Il Tar del Lazio ha annullato i bandi con i quali la giunta Zingaretti ha provveduto a reclutare dall’esterno decine di dirigenti. Nomine avvenute tra l’estate del 2013 e novembre scorso già raccontate dal IlFattoQuotidiano.it. per le quali, secondo il tribunale amministrativo, si è superato di gran lunga il tetto massimo previsto per legge. Sono due i ricorsi vinti al Tar (uno nei confronti dei Direttori, l’altro contro i dirigenti) presentati tempo fa dalla Direr (sindacato dei dirigenti regionali), dal gruppo consiliare dei 5 Stelle e dall’associazione dei consumatori Codici. “Ho letto attentamente le due sentenze del Tar – spiega Gianluca Perilli, capogruppo M5S Lazio – che hanno affermato che Zingaretti ha assunto, senza ricercare professionalità già stipendiate dall’amministrazione regionale e senza lungimiranza, troppi dirigenti esterni. Un concetto che abbiamo ripetuto e argomentato in ogni atto depositato dal nostro arrivo alla Pisana, senza aver avuto purtroppo mai una risposta da Zingaretti. Ma i nodi alla fine vengono al pettine”.

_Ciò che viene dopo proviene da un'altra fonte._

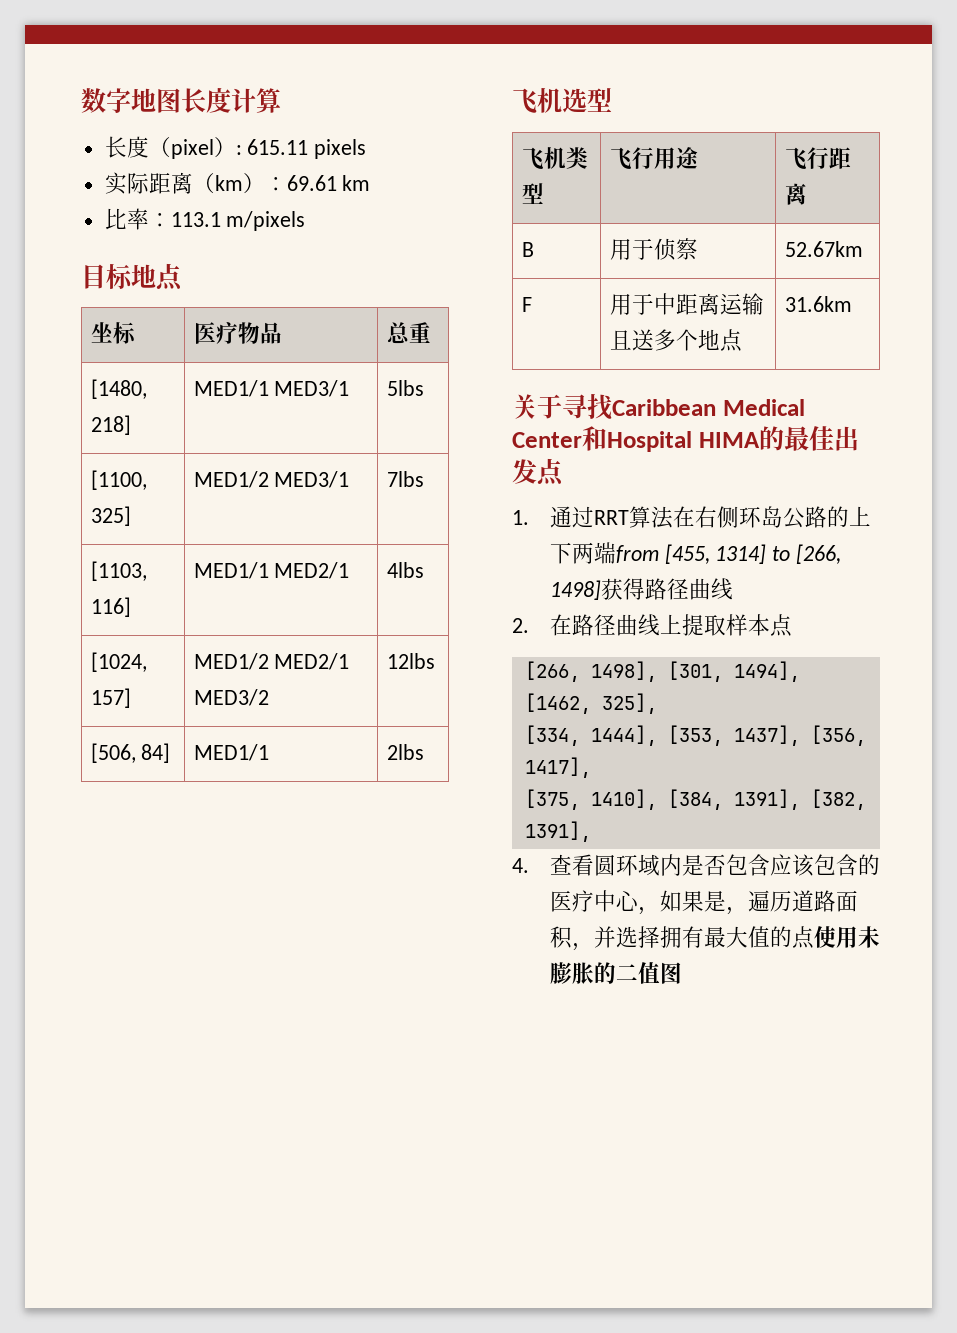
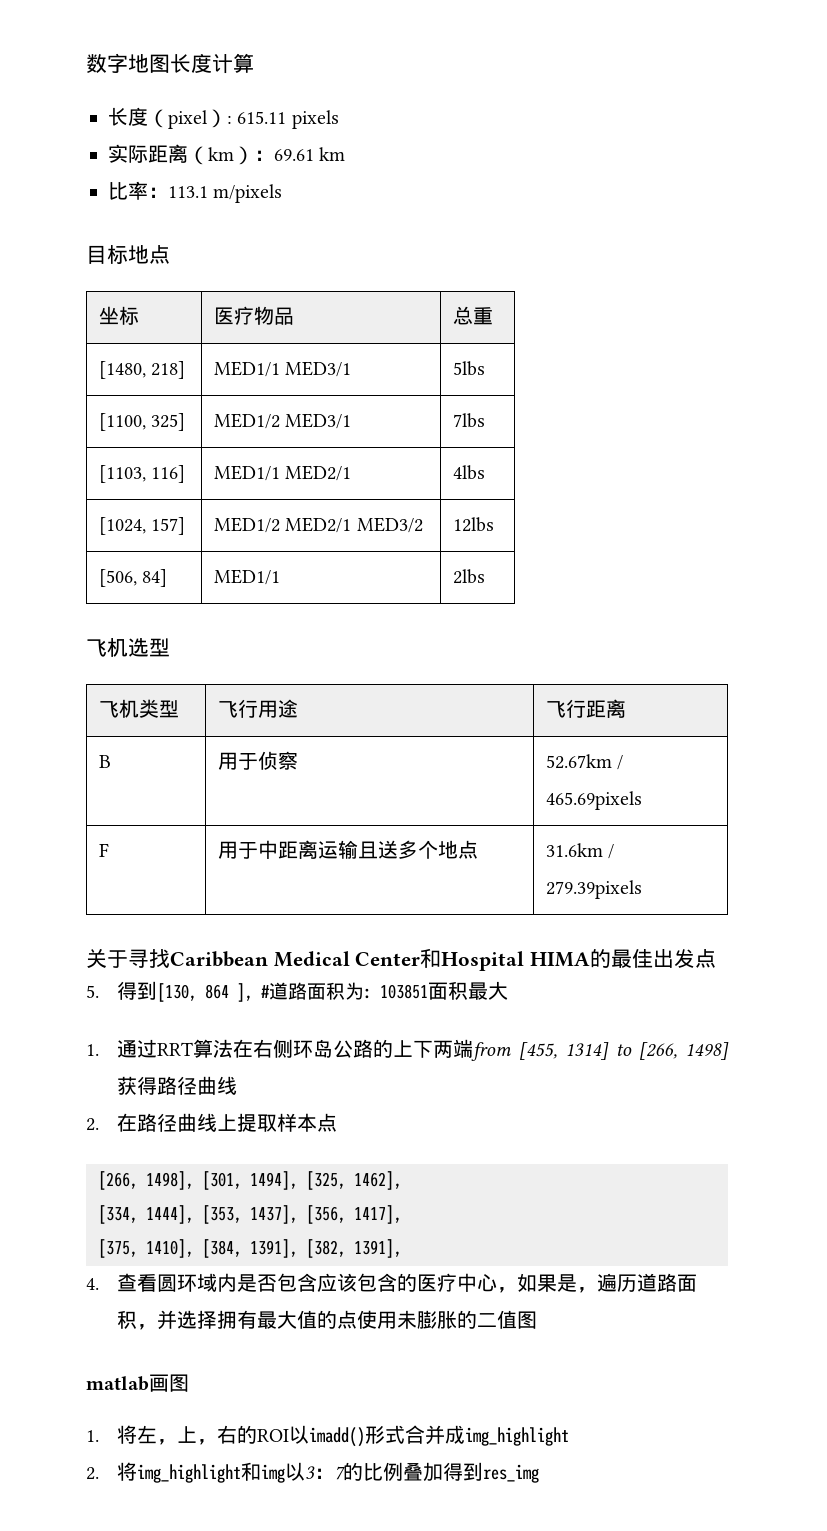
(863, 249) none -> [617,755,624,770] [546,791,643,810] / 465.69pixels
(852, 304) none -> [608,844,615,859] [546,880,643,899] / 279.39pixels
(564, 472) none -> [86,981,509,1002] // 5.得到[130, 864 ], #道路面积为: 103851面积最大
[524,693,657,714] [1462, 325], -> [306,1171,402,1190] [325, 1462],
(682, 973) none -> [86,1374,189,1392] [86,1425,570,1447] [86,1462,540,1483] // matlab画图 // 1.将左，上，右的ROI以imadd()形式合并成img_highlight // 2.将img_highlight和img以3：7的比例叠加得到res_img

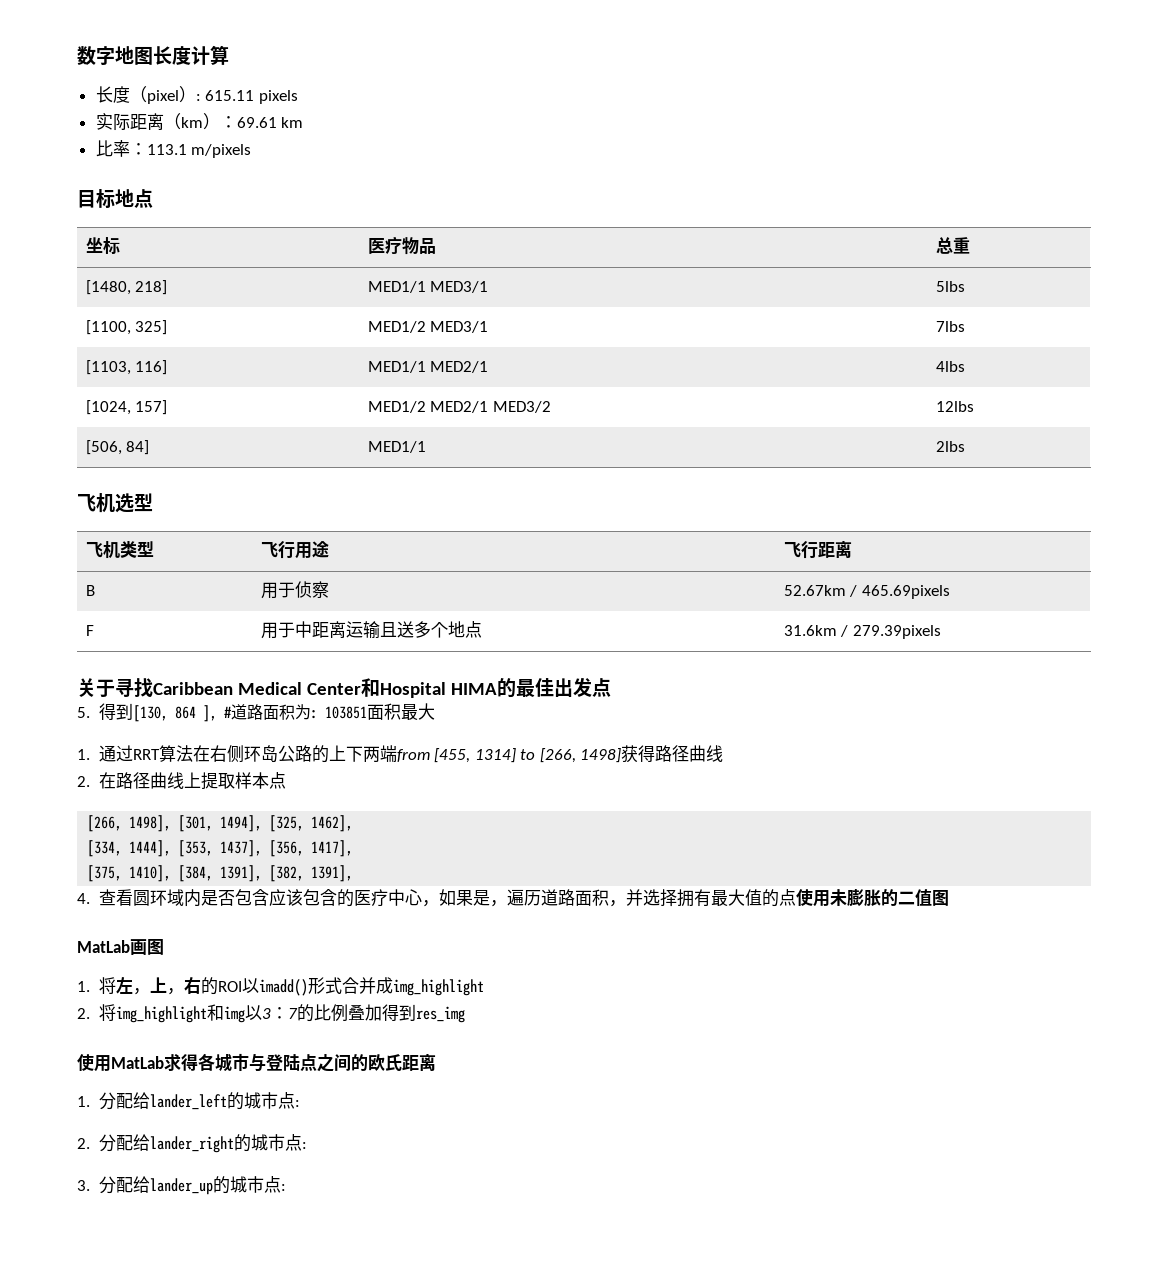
[86,1376,149,1391] matlab -> [77,940,130,953] MatLab
(540, 1473) none -> [77,1053,436,1072] [77,1092,300,1110] [77,1134,307,1153] [77,1176,286,1195] // 使用MatLab求得各城市与登陆点之间的欧氏距离 // 1.分配给lander_left的城市点: // 2.分配给lander_right的城市点: // 3.分配给lander_up的城市点:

Entrando nello specifico il superamento del limite stabilito dalla legge è stato così accertato dal tribunale: “L’intera dotazione organica dei dirigenti regionali è pari a 320 unità. Calcolando l’8% di 320, il limite per il ricorso a soggetti esterni sarebbe pari a 26 unità (…) sono attualmente in servizio presso la Regione Lazio 68 dirigenti esterni, di cui 6 apicali, 42 dirigenti sub-apicali e 20 dirigenti di strutture di diretta collaborazione”. Quindi, secondo il Tar del Lazio attualmente in Regione ci sono ben 42 dirigenti esterni di troppo.

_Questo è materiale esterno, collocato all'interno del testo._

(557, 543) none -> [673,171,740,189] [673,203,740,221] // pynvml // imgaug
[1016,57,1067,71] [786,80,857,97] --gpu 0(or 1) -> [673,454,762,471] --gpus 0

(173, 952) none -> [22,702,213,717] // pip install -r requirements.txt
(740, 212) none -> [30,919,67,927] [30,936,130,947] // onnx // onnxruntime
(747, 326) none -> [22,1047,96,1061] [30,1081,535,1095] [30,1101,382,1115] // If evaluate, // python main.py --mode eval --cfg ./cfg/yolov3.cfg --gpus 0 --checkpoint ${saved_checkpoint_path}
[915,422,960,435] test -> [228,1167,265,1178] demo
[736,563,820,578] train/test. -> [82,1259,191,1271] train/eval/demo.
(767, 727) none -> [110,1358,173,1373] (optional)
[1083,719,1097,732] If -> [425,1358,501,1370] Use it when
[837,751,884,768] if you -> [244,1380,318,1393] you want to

Da via Cristoforo Colombo annunciano l’immediato ricorso al Consiglio di Stato e nel frattempo i dirigenti esterni restano al loro posto: “Le decisioni del Tar – si legge in una nota della Regione – sono circoscritte, poiché hanno dichiarato i ricorsi inammissibili nella parte in cui si rivolgevano contro il conferimento degli incarichi che, di conseguenza, sono confermati nella loro piena efficacia”.

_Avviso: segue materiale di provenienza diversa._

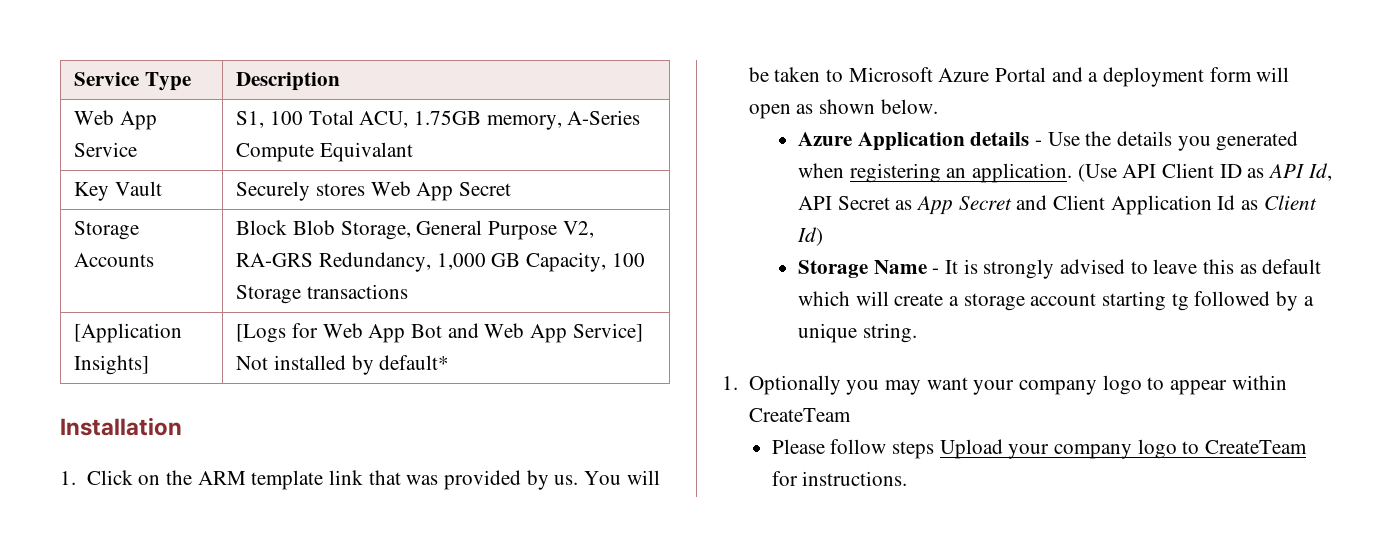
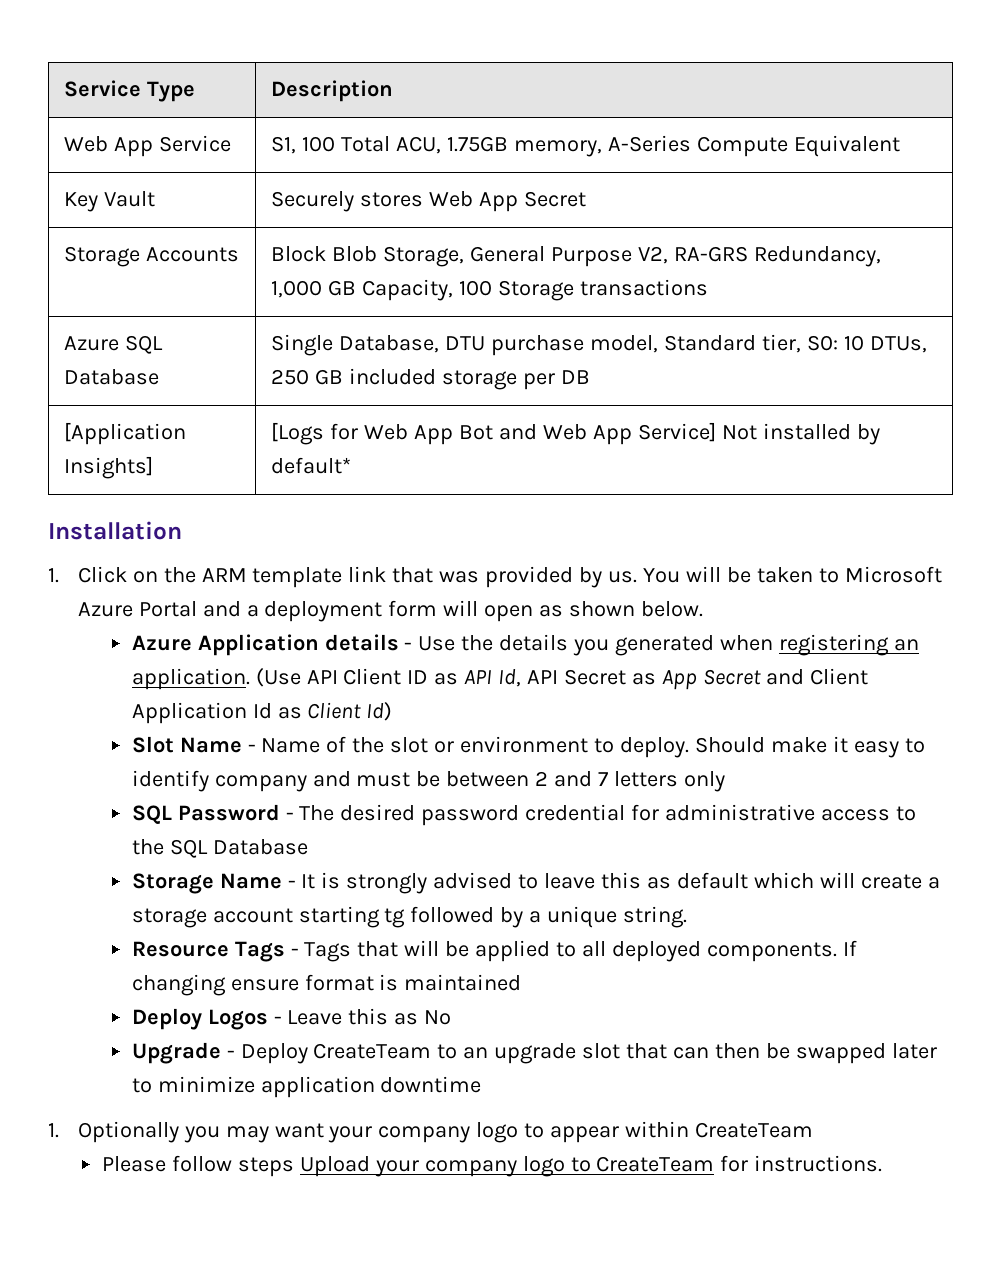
[320,142,414,162] Equivalant -> [793,135,900,157] Equivalent
(409, 291) none -> [64,335,164,354] [64,369,160,385] [271,334,927,356] [271,368,591,390] // Azure SQL Database | Single Database, DTU purchase model, Standard tier, S0: 10 DTUs, 250 GB included storage per DB
(823, 236) none -> [131,736,925,758] [131,770,726,792] [131,804,917,826] [131,839,308,858] // Slot Name - Name of the slot or environment to deploy. Should make it easy to identify company and must be between 2 and 7 letters only // SQL Password - The desired password credential for administrative access to the SQL Database
(917, 333) none -> [131,940,857,962] [131,974,522,996] [131,1008,452,1030] [131,1042,937,1064] [131,1076,482,1098] // Resource Tags - Tags that will be applied to all deployed components. If changing ensure format is maintained // Deploy Logos - Leave this as No // Upgrade - Deploy CreateTeam to an upgrade slot that can then be swapped later to minimize application downtime

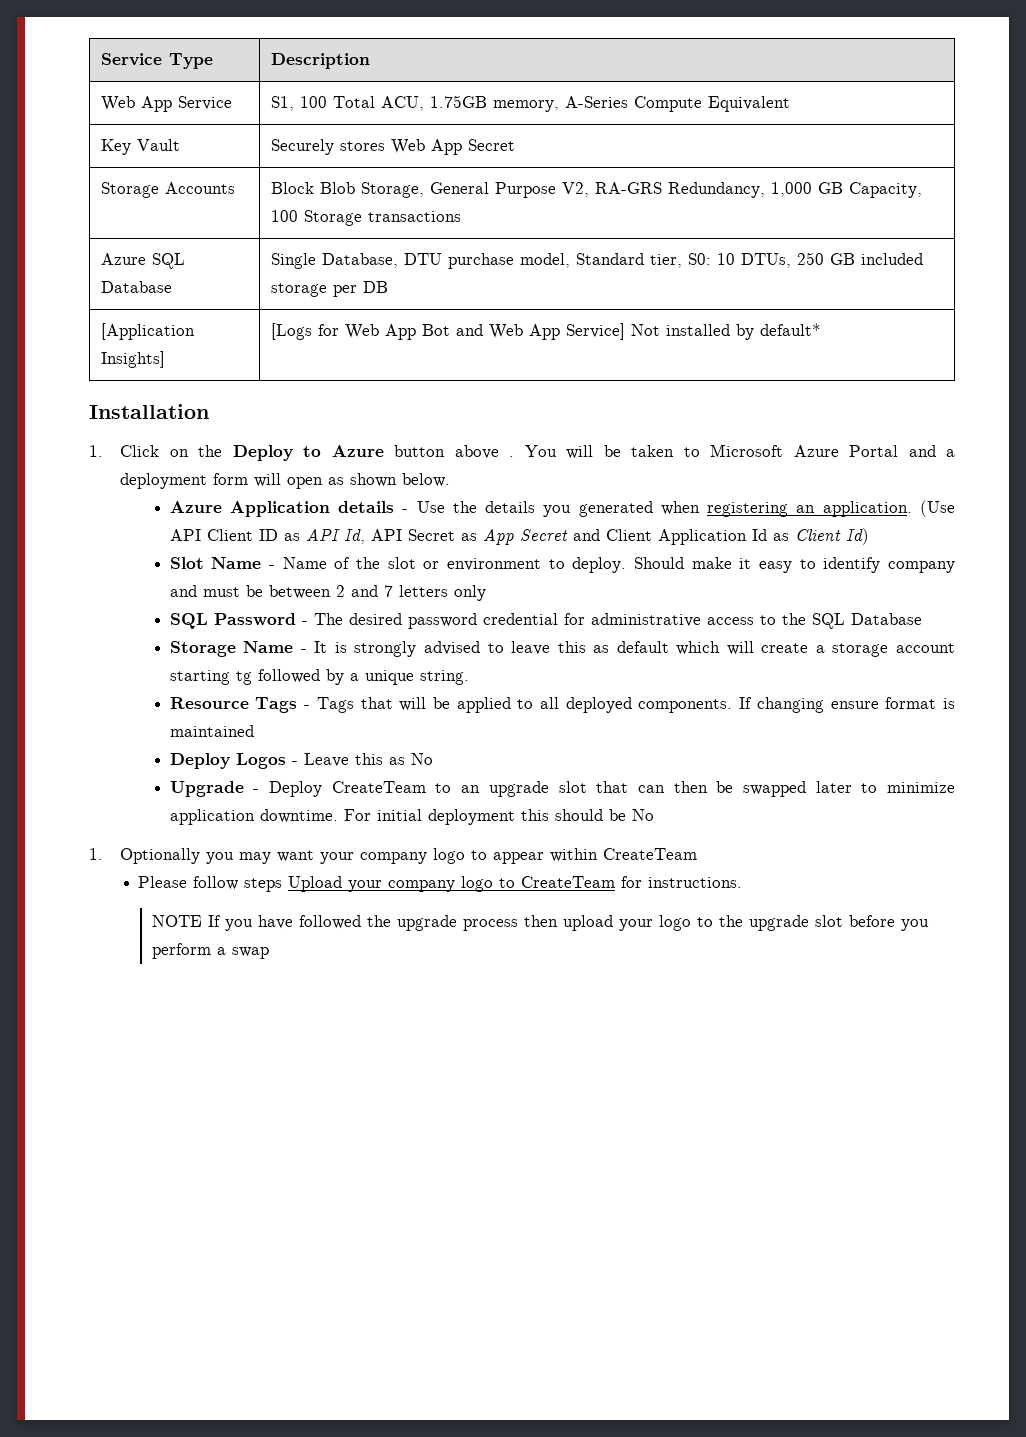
[201,566,638,588] ARM template link that was provided by us. -> [232,445,515,461] Deploy to Azure button above .
[380,1076,482,1093] downtime -> [259,809,654,825] downtime. For initial deployment this should be No
(883, 1163) none -> [151,915,929,931] [151,943,269,959] // NOTE If you have followed the upgrade process then upload your logo to the upgrade slot before you perform a swap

Nelle motivazioni di entrambe le sentenze, i giudici stigmatizzano anche la metodologia utilizzata per il reclutamento esterno, in particolare puntano il dito sul ruolo svolto dal segretario generale, Andrea Tardiola, scelto per individuare i dirigenti esterni, come già denunciato su IlFattoQuotidiano.it da Roberta Bernardeschi, segretario regionale della Direr. Scrive il Tar: “Il Segretario Generale non ha competenza a svolgere l’istruttoria trattandosi di un organo di natura fiduciaria del vertice politico. Risulta incongruo e illegittimo che la selezione sia affidata a un organo politico, in presenza di una netta separazione tra politica e amministrazione, finalizzata a garantire l’imparzialità e il buon andamento della cosa pubblica come previsto dalla Costituzione. Tale attività se svolta dal Segretario Generale della giunta – longa manus del Presidente – crea un’indebita commistione tra attività politica e di gestione”. Lo stesso tribunale amministrativo sottolinea come il reclutamento sia avvenuto senza provvedere a un’adeguata programmazione triennale. “A questo punto – osserva la Bernardeschi – chiediamo che si rispetti la pronuncia dei giudici e che quindi la Regione prenda atto della nullità degli incarichi”.